TASK DETAILS: From the records below, set down exactly the lines starting with the line that contains "left -> center;" and going on through the line that contains "padding-top: 10px ->". Nothing else is wanted.

DATA FOR THE TASK:
_ _ _

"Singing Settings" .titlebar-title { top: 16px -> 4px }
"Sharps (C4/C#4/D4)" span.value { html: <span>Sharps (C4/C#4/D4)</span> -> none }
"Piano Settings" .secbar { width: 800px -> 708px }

_ _ _

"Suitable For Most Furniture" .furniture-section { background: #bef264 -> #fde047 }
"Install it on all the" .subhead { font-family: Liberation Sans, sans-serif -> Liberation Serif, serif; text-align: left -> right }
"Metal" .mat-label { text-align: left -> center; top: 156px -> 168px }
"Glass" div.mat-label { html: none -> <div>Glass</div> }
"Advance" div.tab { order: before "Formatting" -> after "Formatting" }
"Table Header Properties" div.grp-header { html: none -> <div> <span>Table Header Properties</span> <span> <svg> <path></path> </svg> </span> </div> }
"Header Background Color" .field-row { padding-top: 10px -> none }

_ _ _

FINISHED EXERCISE:
"Metal" .mat-label { text-align: left -> center; top: 156px -> 168px }
"Glass" div.mat-label { html: none -> <div>Glass</div> }
"Advance" div.tab { order: before "Formatting" -> after "Formatting" }
"Table Header Properties" div.grp-header { html: none -> <div> <span>Table Header Properties</span> <span> <svg> <path></path> </svg> </span> </div> }
"Header Background Color" .field-row { padding-top: 10px -> none }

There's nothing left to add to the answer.